BEGIN Data listing

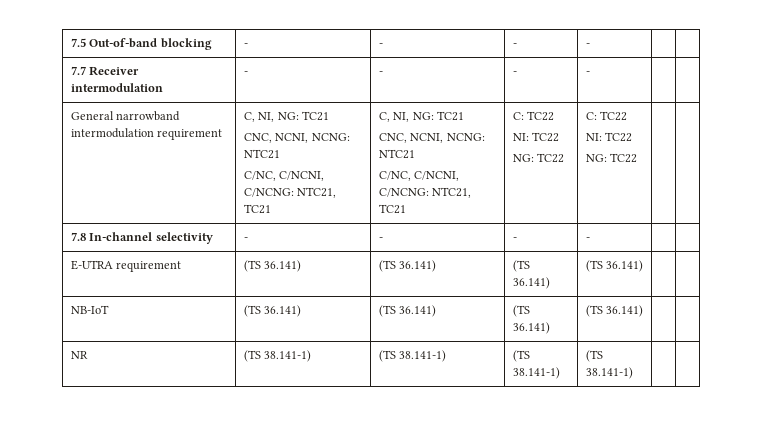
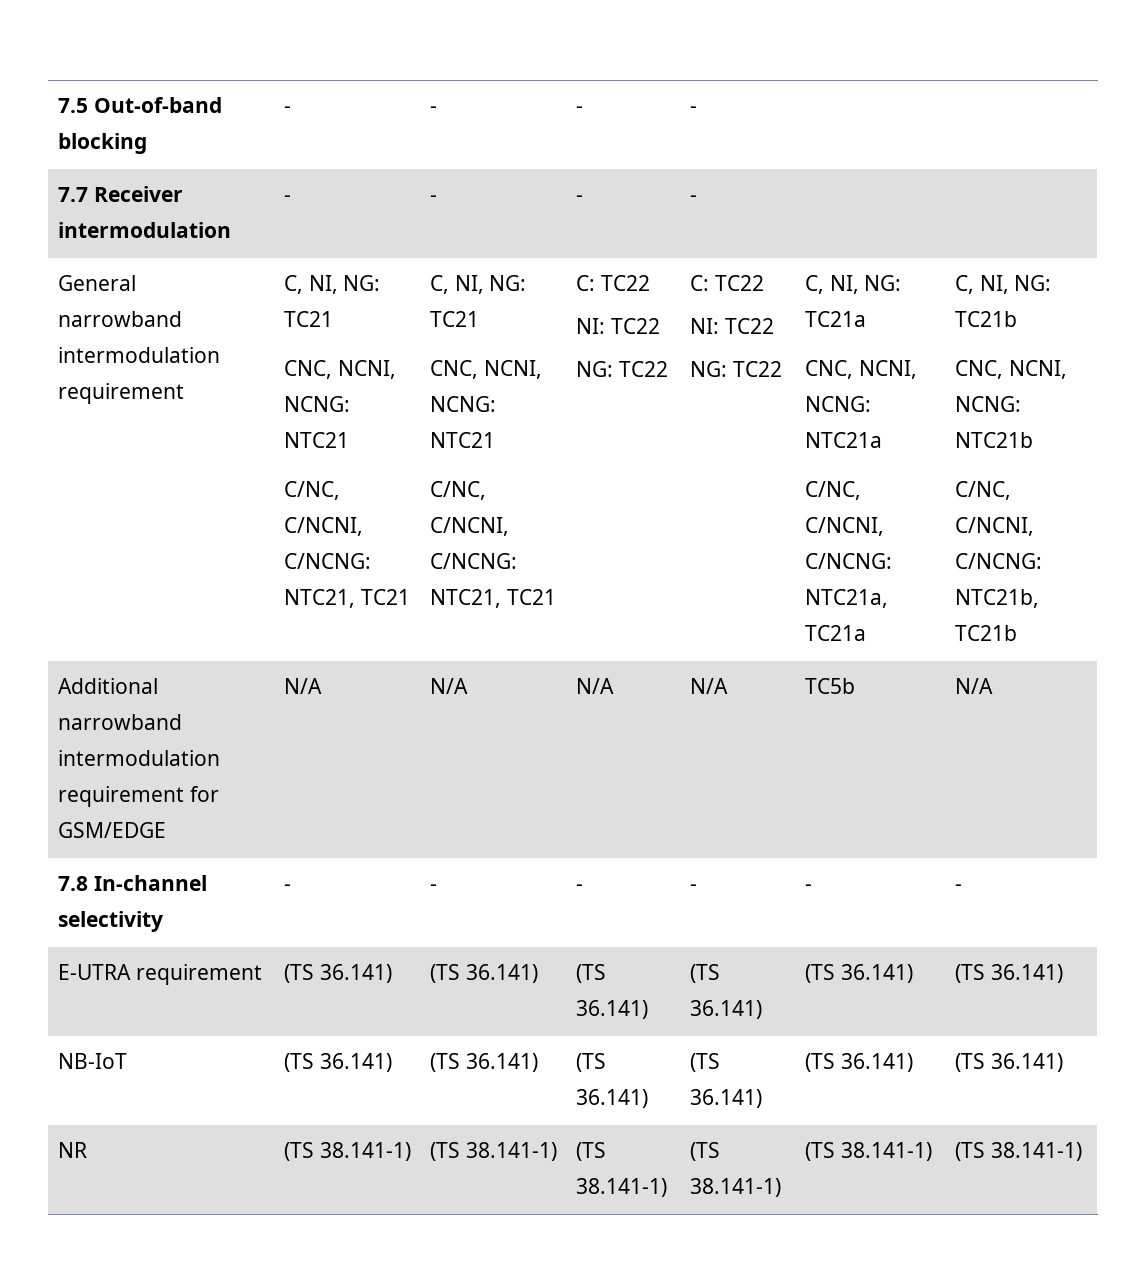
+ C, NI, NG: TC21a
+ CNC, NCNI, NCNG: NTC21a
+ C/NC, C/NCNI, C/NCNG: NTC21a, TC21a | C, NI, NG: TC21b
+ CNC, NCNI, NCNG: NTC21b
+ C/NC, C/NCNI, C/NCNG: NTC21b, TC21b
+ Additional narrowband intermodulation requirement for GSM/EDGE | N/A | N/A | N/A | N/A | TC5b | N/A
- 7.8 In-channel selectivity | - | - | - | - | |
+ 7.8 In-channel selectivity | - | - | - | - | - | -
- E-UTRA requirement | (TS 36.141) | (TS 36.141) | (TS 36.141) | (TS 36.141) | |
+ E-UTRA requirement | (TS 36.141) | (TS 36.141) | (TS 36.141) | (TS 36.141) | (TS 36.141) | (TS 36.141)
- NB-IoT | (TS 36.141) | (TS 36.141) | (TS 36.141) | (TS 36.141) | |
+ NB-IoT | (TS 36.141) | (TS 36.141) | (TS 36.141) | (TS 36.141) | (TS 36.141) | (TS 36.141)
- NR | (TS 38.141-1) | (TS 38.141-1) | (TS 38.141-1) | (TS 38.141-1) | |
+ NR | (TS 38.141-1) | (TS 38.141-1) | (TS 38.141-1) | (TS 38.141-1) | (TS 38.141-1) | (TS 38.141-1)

END Data listing

**Exercise aim**. Return verbatim each line from the one that mentions "- NB-IoT | (TS" to the end of the entries, inclusive.

**Result of the exercise**.
- NB-IoT | (TS 36.141) | (TS 36.141) | (TS 36.141) | (TS 36.141) | |
+ NB-IoT | (TS 36.141) | (TS 36.141) | (TS 36.141) | (TS 36.141) | (TS 36.141) | (TS 36.141)
- NR | (TS 38.141-1) | (TS 38.141-1) | (TS 38.141-1) | (TS 38.141-1) | |
+ NR | (TS 38.141-1) | (TS 38.141-1) | (TS 38.141-1) | (TS 38.141-1) | (TS 38.141-1) | (TS 38.141-1)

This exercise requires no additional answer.